Dua fenomena klimatologi yang bersamaan ini pernah terjadi pada kekeringan parah 2019.
Secara sederhana dapat dijelaskan, El Nino adalah fenomena pemanasan suhu permukaan laut di atas kondisi normalnya yang terjadi di Samudera Pasifik atau sebelah timur Indonesia.
Sedangkan IOD+ adalah perbedaan suhu permukaan laut antara Samudera Hindia bagian barat dan bagian timur. Letaknya ada di barat daya Indonesia.
El Nino dan IOD+ adalah kondisi di mana ada penigkatan suhu permukaan air laut di Samudera Pasifik dan Samudera Hindia. Sementara suhu permukaan air laut di kepulauan Indonesia lebih rendah ketimbang kedua samudera tadi.

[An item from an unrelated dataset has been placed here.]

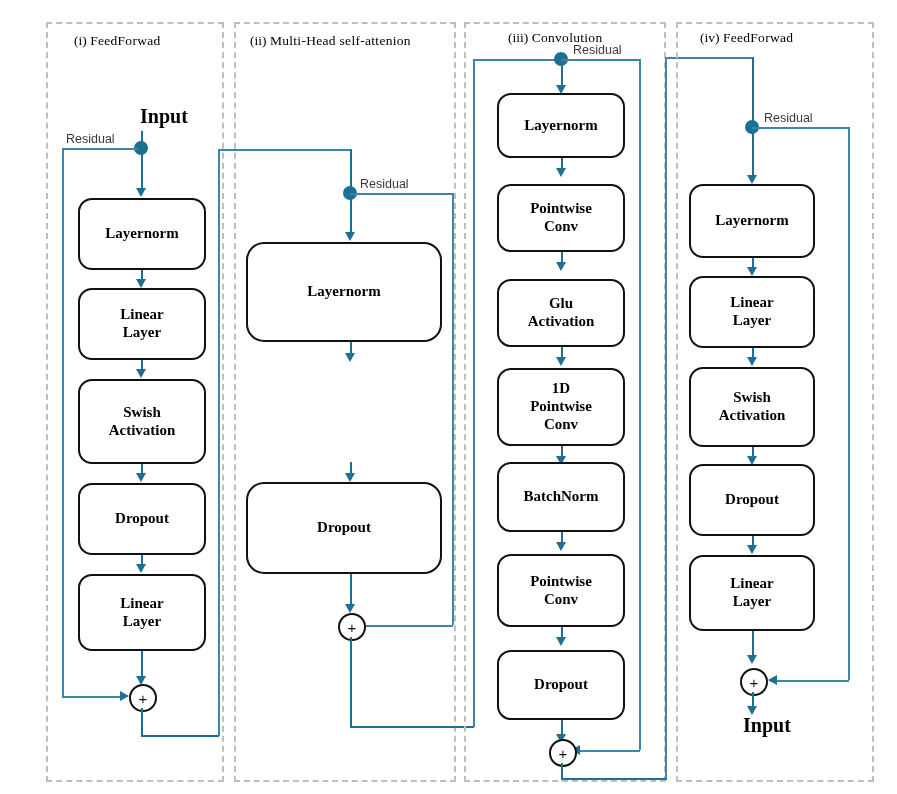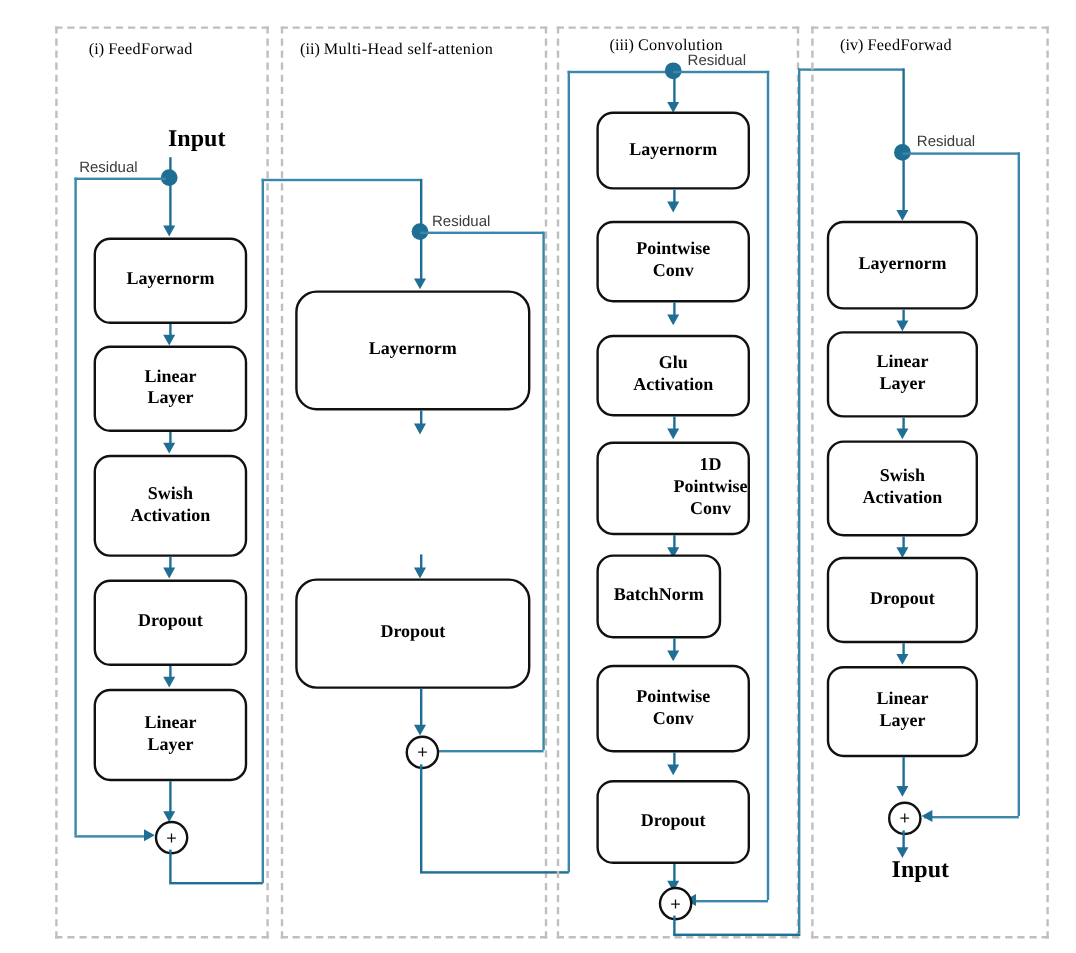"1D" div.node { justify-content: flex-end -> none }
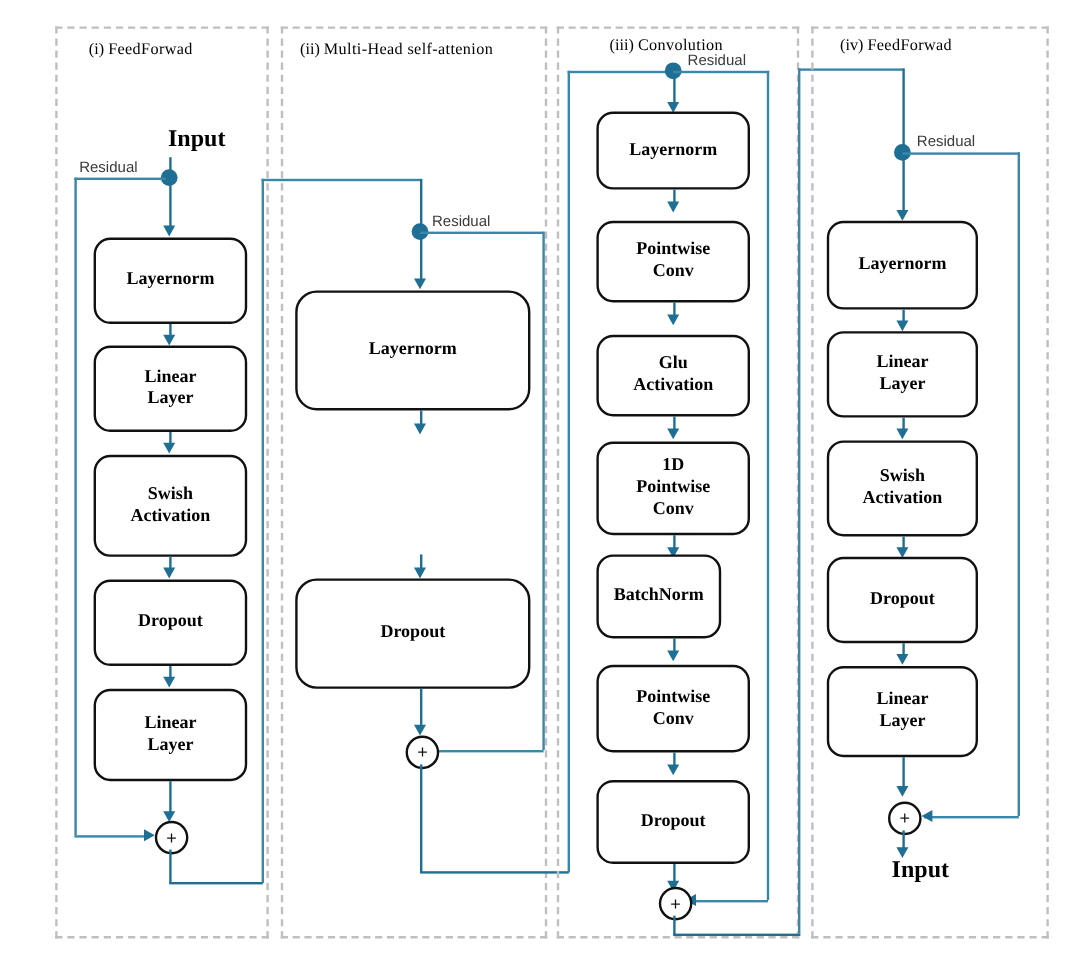"BatchNorm" div.node { width: 104px -> 128px }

Akibatnya, terjadi aliran massa udara basah dari wilayah Indonesia menuju ke samudera. “Sehingga kita (wilayah Indonesia) kekurangan kelembapan yang mengakibatkan wilayah kita kering. Kering ini menyebabkan pembentukan awan-awan hujan juga terganggu,” kata Dwikorita.
BMKG pada Maret lalu sudah mengungkapkan bahwa intensitas El Nino semakin menguat. BMKG juga mendeteksi adanya IOD indeks yang juga menguat ke arah positif yang artinya serupa dengan fenomena pada 2019.
Saksikan live streaming program-program BTV di sini
Untuk bisa membayangkan seberapa berkurangnnya curah hujan, Dwikorita menyebut prediksi pada saat kemarau mendatang, yakni bisa mencapai 20 mm per 30 hari bahkan bisa kurang dari itu.
Sebagai pembanding, curah hujan lebat yang biasa dirasakan warga biasanya mencapai lebih dari 50 mm per hari dan hujan menengan berkisar 30 mm sampai 40 mm per hari. “Itu per hari lho ya. Bayangkan dengan adanya El Nino bisa hanya 20 mm tapi per 30 hari (bukan per hari), bahkan bisa nol,” katanya.
Seberapa Parah Kekeringan 2019?
Kekeringan 2019 menjadi acauan yang dipaparkan Dwikorita pada jumpa pers, Selasa. Seperti apa kekeringan 2019, dapat dilihat pada artikel “Kilas Balik 2019: Kejadian Bencana Terkait Cuaca, Iklim, dan Gempabumi,” yang diterbitkan BMKG.
Disebutkan dalam artikel tersebut, kekeringan saat itu cukup parah salah satunya adalah karena lebih dinginnya suhu permukaan laut di wilayah Indonesia terutama bagian selatan dari kondisi normalnya pada periode Juni - November 2019.
Suhu permukaan laut yang lebih dingin menyebabkan sulitnya pertumbuhan awan yang berpotensi hujan akibat kurangnya kadar uap air di atmosfer akibat rendahnya penguapan dari lautan.
Secara umum, musim kemarau 2019 menunjukkan kondisi lebih kering dari musim kemarau 2018 dan acuan normal klimatologis 1981-2010, meski tidak lebih kering dari kondisi kemarau 2015 saat terjadi El Nino kuat pada waktu itu.
Tingkat kekeringan meteorologis juga ditunjukkan oleh periode tanpa hujan lebih dari tiga bulan (90 hari) yang cukup merata terjadi di Nusa Tenggara, Bali, dan sebagian besar Jawa.
Daerah Rumbangaru, Sumba Timur, mencatat rekor hari tanpa hujan terpanjang pada tahun itu, yaitu 259 hari.
“Ketika itu (2019) terjadi El Nino lemah diikuti IOD positif kuat. Dampaknya adalah kekeringan parah selama Juli hingga Oktober. Selain itu jumlah kasus kebakaran hutan dan lahan (karhutla) juga meningkat tajam,” kata Dwikorita.
Terdapat setidaknya 4.421 titik karhutla ketika itu.